Ao descrever o que O amor não é suficiente representa para ele, o vocalista Jacob Bannon quase parece estar mirando na forma atual como o som do hardcore é capturado. É um sentimento que também poderia ser direcionado à música pesada como um todo, talvez.
Ele afirma“Acho que falta realismo em muita música moderna de qualquer gênero, mas especialmente no nosso gênero. As coisas ou ficam super cruas e quase caóticas a ponto de distrair, ou as bandas tiram a vida do que estão fazendo editando todos os aspectos. Às vezes, a tomada perfeita é aquela que tem um pouco de selvageria. Não é perfeitamente executado. Há muitos momentos poderosos neste álbum e muitos momentos de raiva. O realismo amplifica isso.”
Essa ideia é posta em prática imediatamente graças ao lançamento da faixa-título junto com o anúncio. 142 segundos de ferocidade de cortar a pele, ainda está cru, mas muito realizado. Dos riffs estonteantes de Kurt Ballou às batidas punktásticas de Ben Koller, cada elemento da composição pode ser ouvido alto e claro, com o latido de Bannon especialmente emocionante. É um retorno muito bem-vindo, que mostra que mesmo depois de três décadas, a banda ainda está no fio da navalha do ruído inovador, intenso e inebriante.
O álbum foi gravado no icônico God City Studios de Kurt Ballou, com Bannon mais uma vez cuidando da arte. Cada faixa do disco recebeu sua própria obra de arte, ainda a ser revelada, mas a capa parece essencialmente Converge. Eles continuam tão próximos de todas as áreas da sua arte, uma parte vital do que lhes permite continuar funcionando depois de todos esses anos.
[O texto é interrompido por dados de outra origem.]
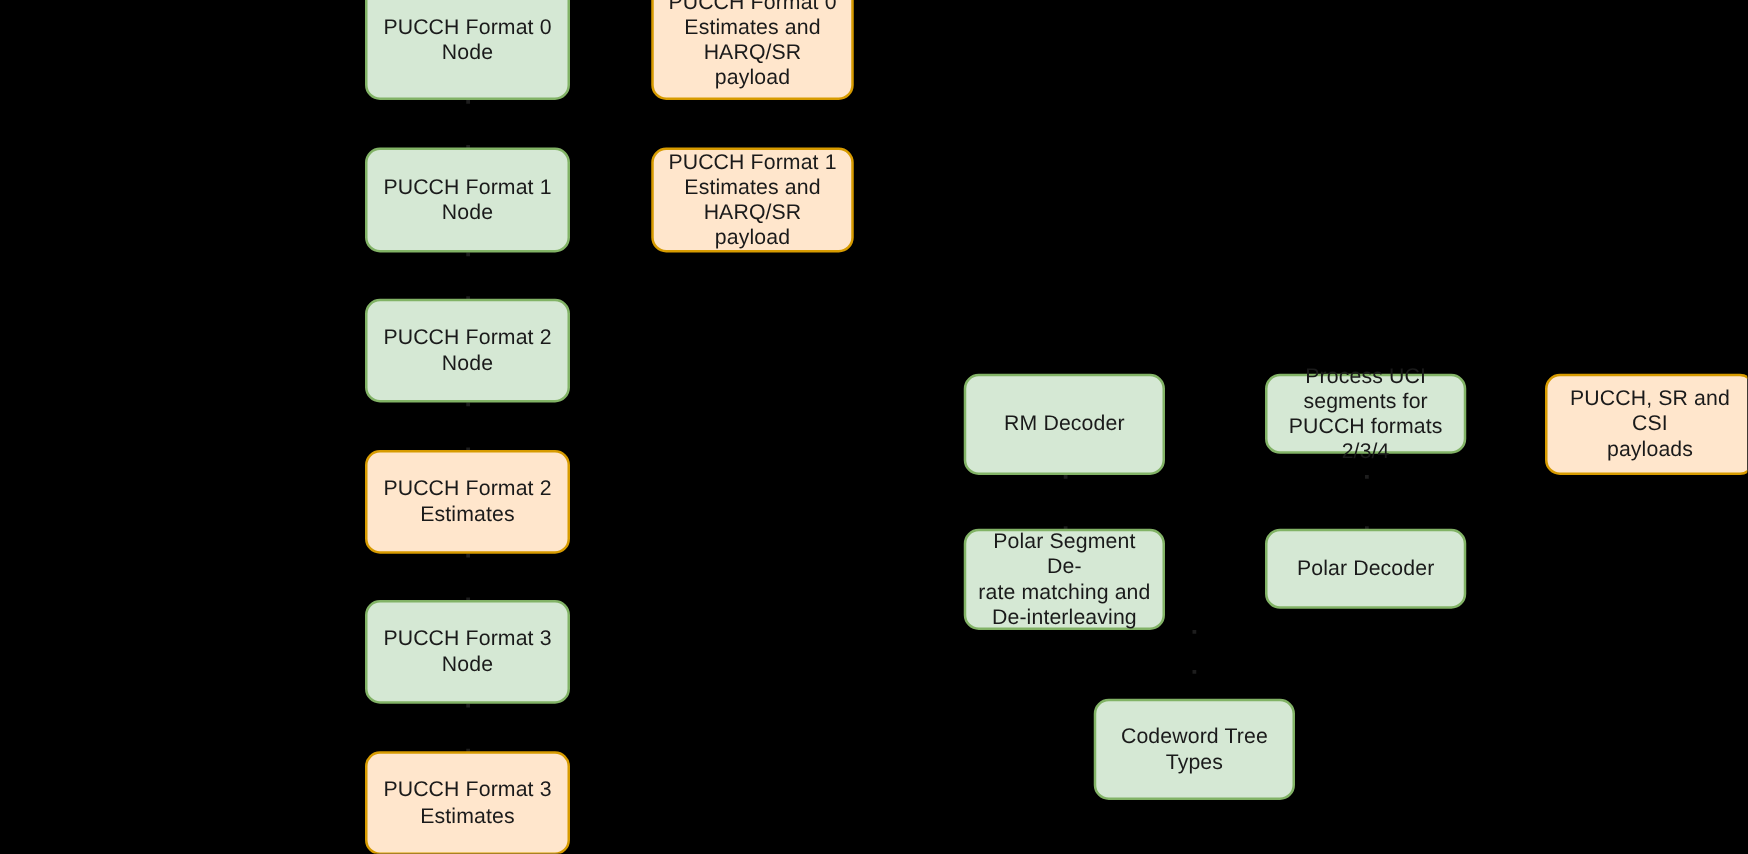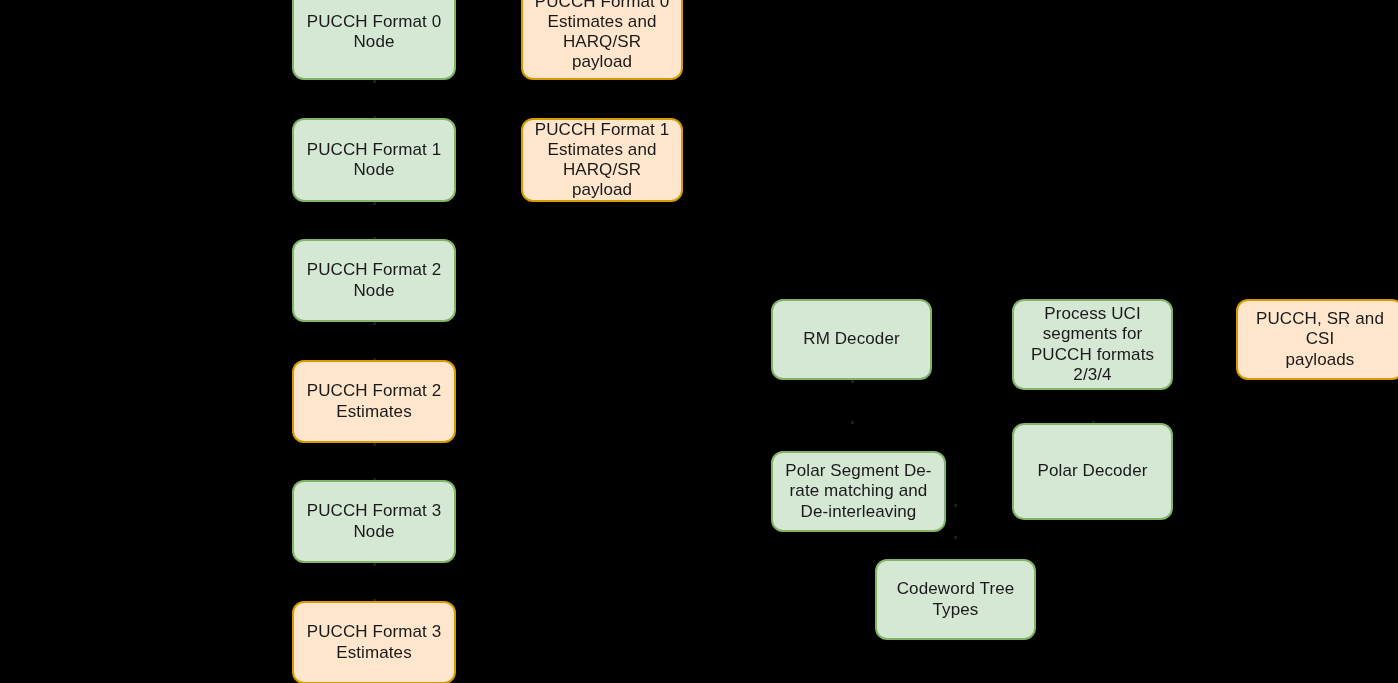--- a/index.html
+++ b/index.html
@@ -109,7 +109,7 @@
     <div class="node green" style="left: 771px; top: 299px; width: 161px; height: 81px;">
       <span class="label">RM Decoder</span>
     </div>
-    <div class="node green" style="left: 1012px; top: 299px; width: 161px; height: 91px; justify-content: flex-end;">
+    <div class="node green" style="left: 1012px; top: 299px; width: 161px; height: 64px; justify-content: flex-end;">
       <span class="label">Process UCI
 segments for
 PUCCH formats

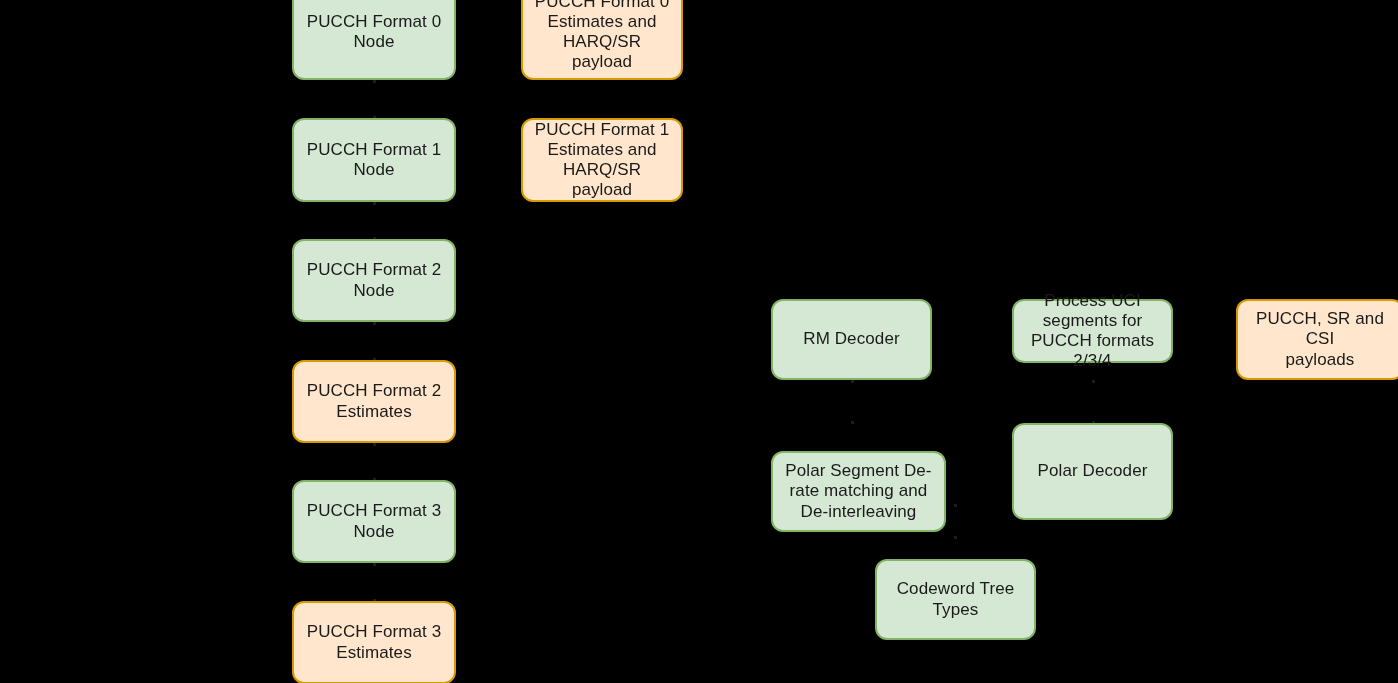--- a/index.html
+++ b/index.html
@@ -119,7 +119,7 @@
       <span class="label">PUCCH, SR and CSI
 payloads</span>
     </div>
-    <div class="node green" style="left: 771px; top: 423px; width: 175px; height: 81px; margin-top: 28px;">
+    <div class="node green" style="left: 771px; top: 423px; width: 161px; height: 81px;">
       <span class="label">Polar Segment De-
 rate matching and
 De-interleaving</span>

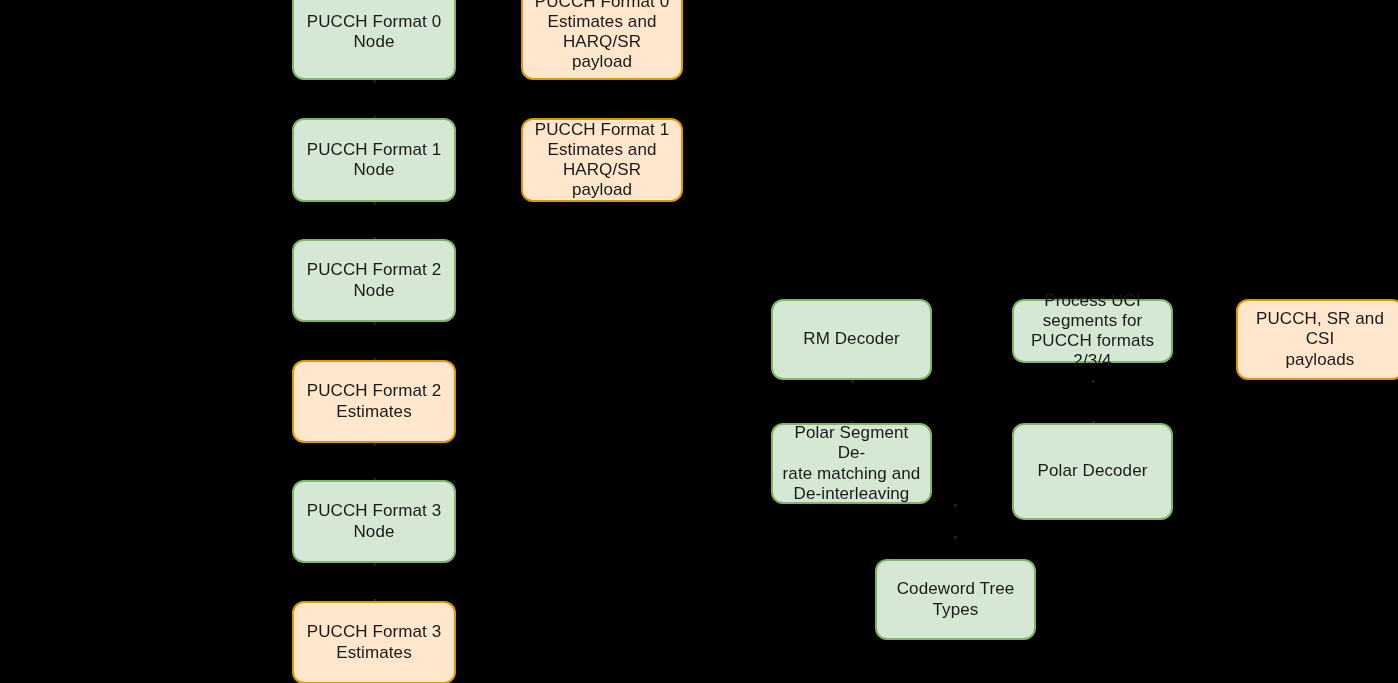--- a/index.html
+++ b/index.html
@@ -124,7 +124,7 @@
 rate matching and
 De-interleaving</span>
     </div>
-    <div class="node green" style="left: 1012px; top: 423px; width: 161px; height: 97px; text-align: center;">
+    <div class="node green" style="left: 1012px; top: 423px; width: 161px; height: 64px; text-align: center;">
       <span class="label">Polar Decoder</span>
     </div>
     <div class="node green" style="left: 875px; top: 538px; width: 161px; height: 81px; margin-top: 21px;">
Bannon acrescenta: “Ainda identificamos essa banda como a válvula de escape essencial para nossas vidas. Damos tudo o que temos para isso. Tendo passado da meia-idade média, estamos começando a ver mais profundamente do que antes em vários lugares. E não acho que isso seja específico para nós. Eu acho que isso é algo totalmente identificável.”
A banda está programada para retornar ao vivo nos dois lados do Atlântico nos próximos meses. Em dezembro, eles estrearão no festival Saddest Day, um dia inteiro com curadoria da banda com Touché Amoré, Coalesce, The Hope Conspiracy, Full of Hell, Soul Glo e muito mais.
Eles então retornarão ao Reino Unido e à Europa no próximo verão com uma apresentação no Jera On Air, que acontecerá em Ysselsteyn, na Holanda, no dia 25 de junho, antes de seguirem para Manchester para retornar ao Festival de Surtos em 27 de junho.